I was biking today afternoon on Dolores Street and I got passed by a car not more than 15 cm away from my body. That was not very pleasant and it was definitely dangerous as both me and the car were very fast at that moment. (Moreover, there are two lanes going on Dolores in each direction and there was not that much traffic on the street, so the car could have easily used the other lane than the one on which I was biking.)
As the car stopped on the red light and the window on the driver's site was open, I decided to explain to the driver that it is very dangerous to pass so close to cyclists and ask him/her to pay more attention to that in future. I did it as kindly as possible and got yelled back, that this was a street and not a bike lane!!!

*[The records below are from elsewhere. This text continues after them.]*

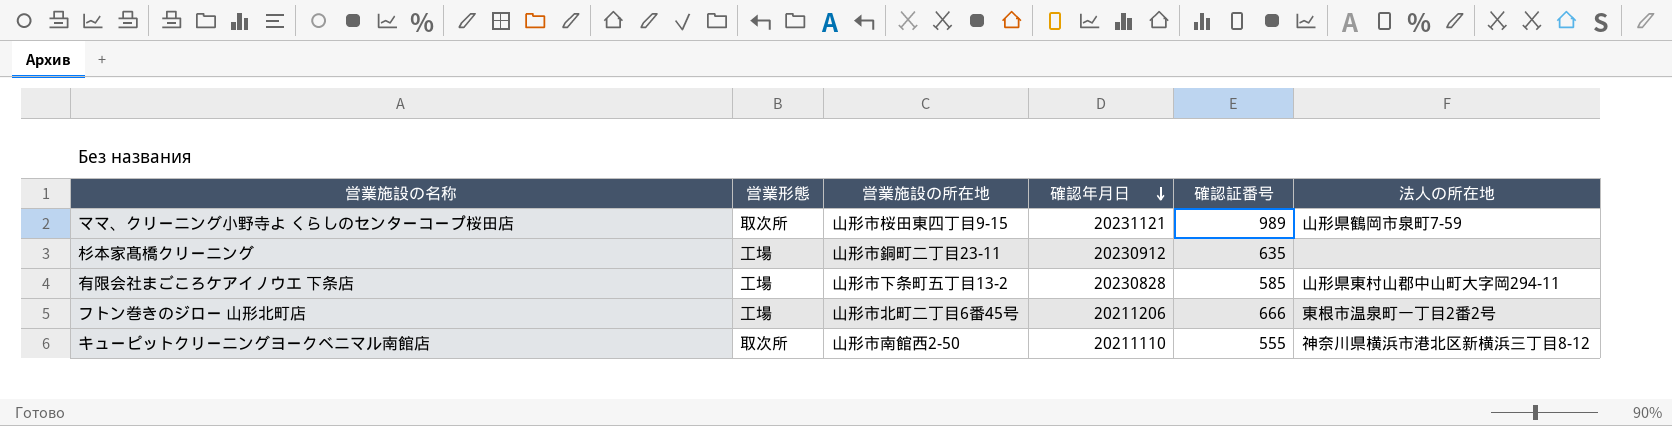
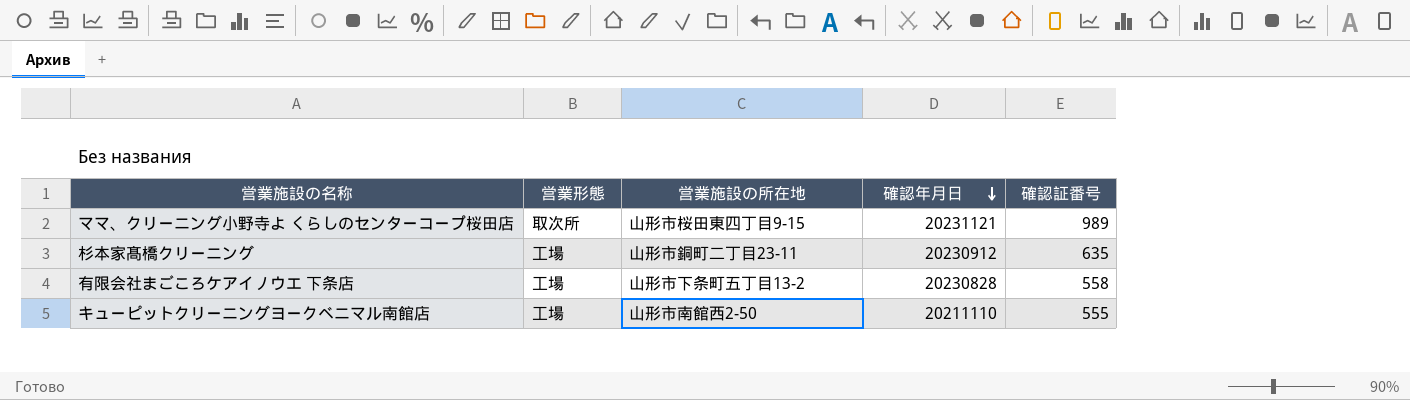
column 法人の所在地 | position: 6 -> none
row フトン巻きのジロー 山形北町店: 工場 | 山形市北町二丁目6番45号 | 20211206 | 666 | 東根市温泉町一丁目2番2号 -> none
有限会社まごころケアイノウエ 下条店 | 確認証番号: 585 -> 558
キューピットクリーニングヨークベニマル南館店 | 営業形態: 取次所 -> 工場

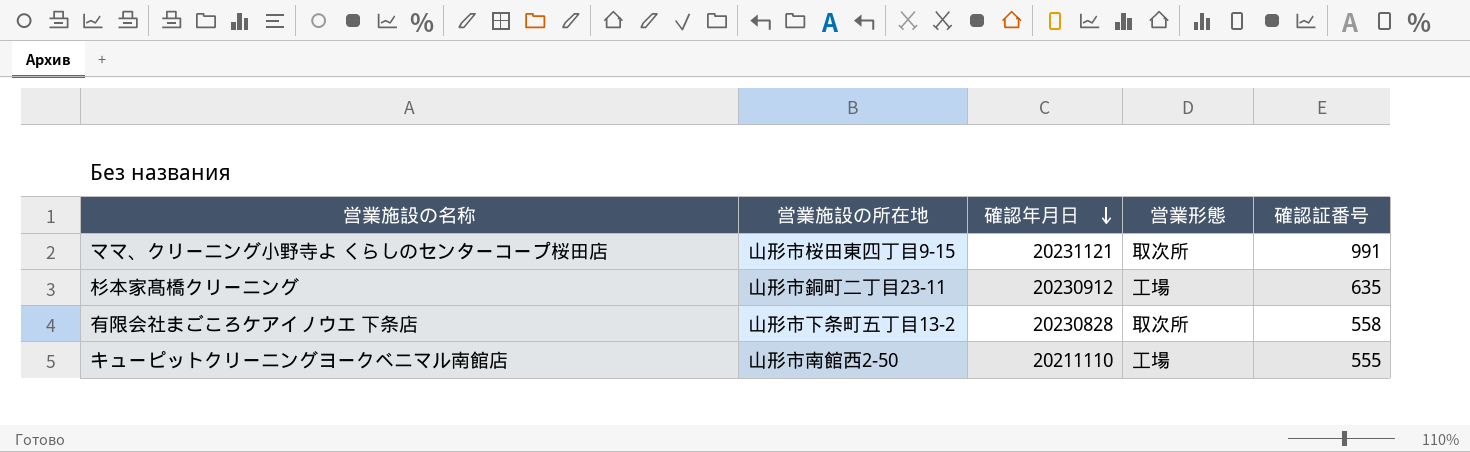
column 営業形態 | position: 2 -> 4
ママ、クリーニング小野寺よ くらしのセンターコープ桜田店 | 確認証番号: 989 -> 991
有限会社まごころケアイノウエ 下条店 | 営業形態: 工場 -> 取次所

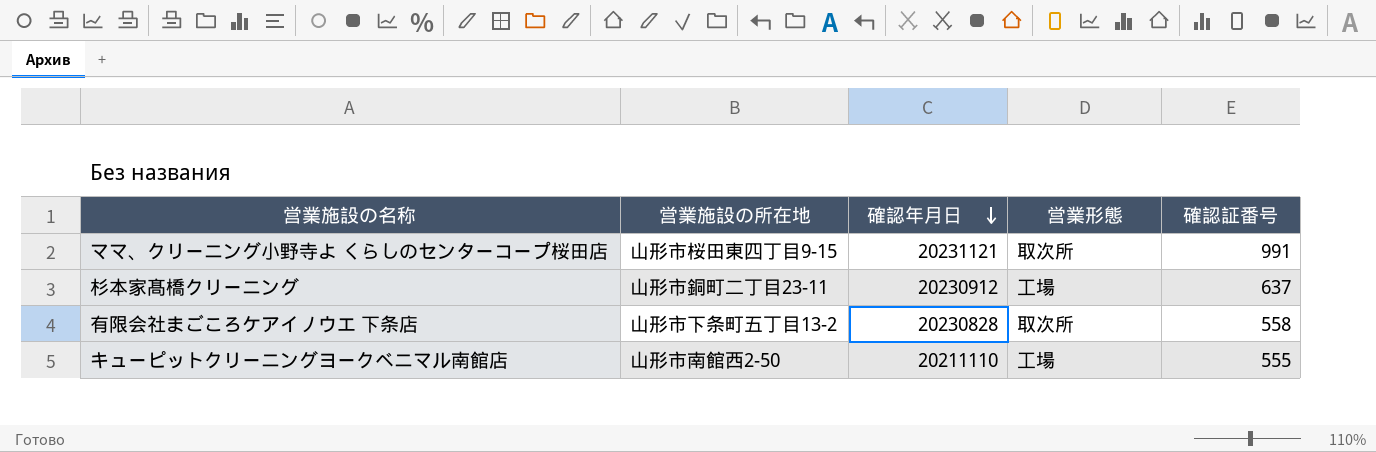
杉本家髙橋クリーニング | 確認証番号: 635 -> 637

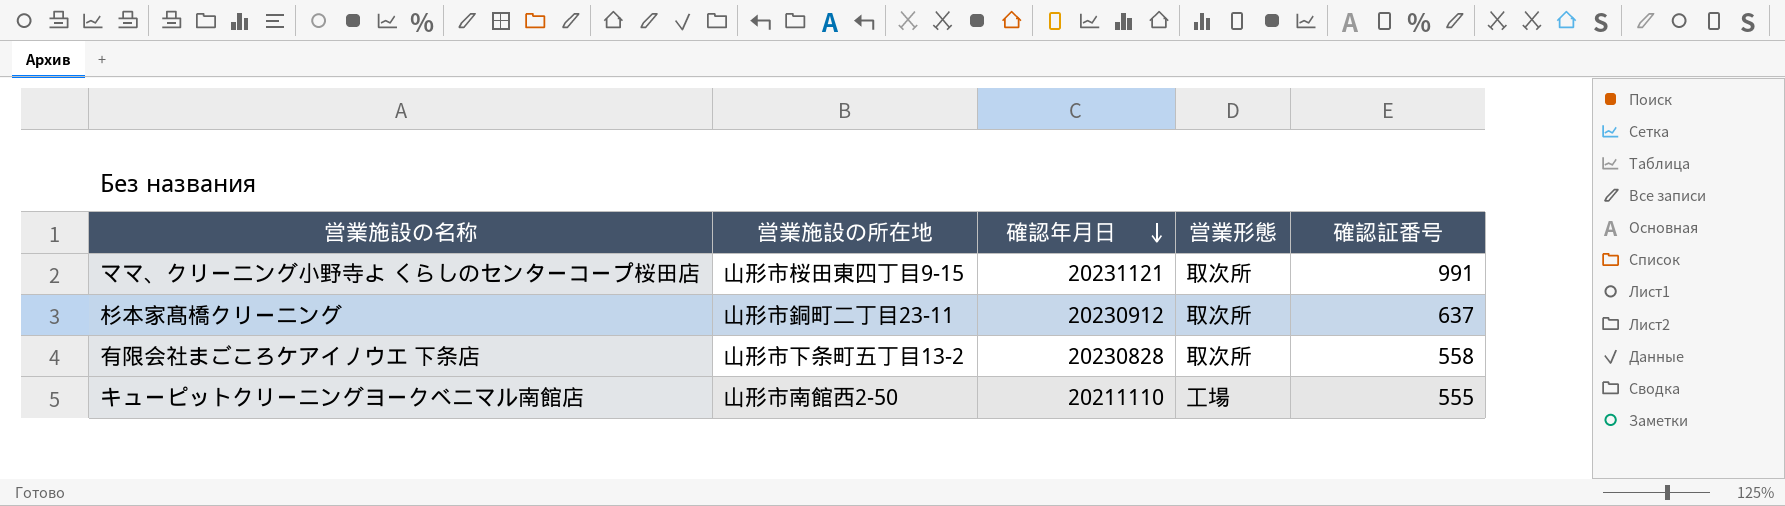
杉本家髙橋クリーニング | 営業形態: 工場 -> 取次所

That would explain a lot. If all car drivers think that bikers are using "illegally" streets, that would explain why they are so aggressive and not friendly towards cyclists. That also shows that this particular driver (a) did not study properly for her driver's license exam and (b) never rode a bike in the city (as then she would have known that it is impossible to bike only on bike lanes).
Another problem are bike lanes themselves. There are many of them in SF, which is great. Unfortunately, they are designed in the way that you bike between moving cars (to your left) and parked cars (to your right). It happens regularly that the door of the parked car opens just when you approach it. I have no idea how it happens. Is it because drivers do not look in their mirror before they open the door? Or is it so difficult to see a bike? Or they just do not care?
On a positive note I wanted to say that I realized today that bike routes are very well planned in SF. Whenever I was biking somewhere and a hill in front of me was getting steeper and steeper, just before it reached "you got to be kidding"-steepness, the bike route would change its direction in such way that extensively steep hills would be avoided.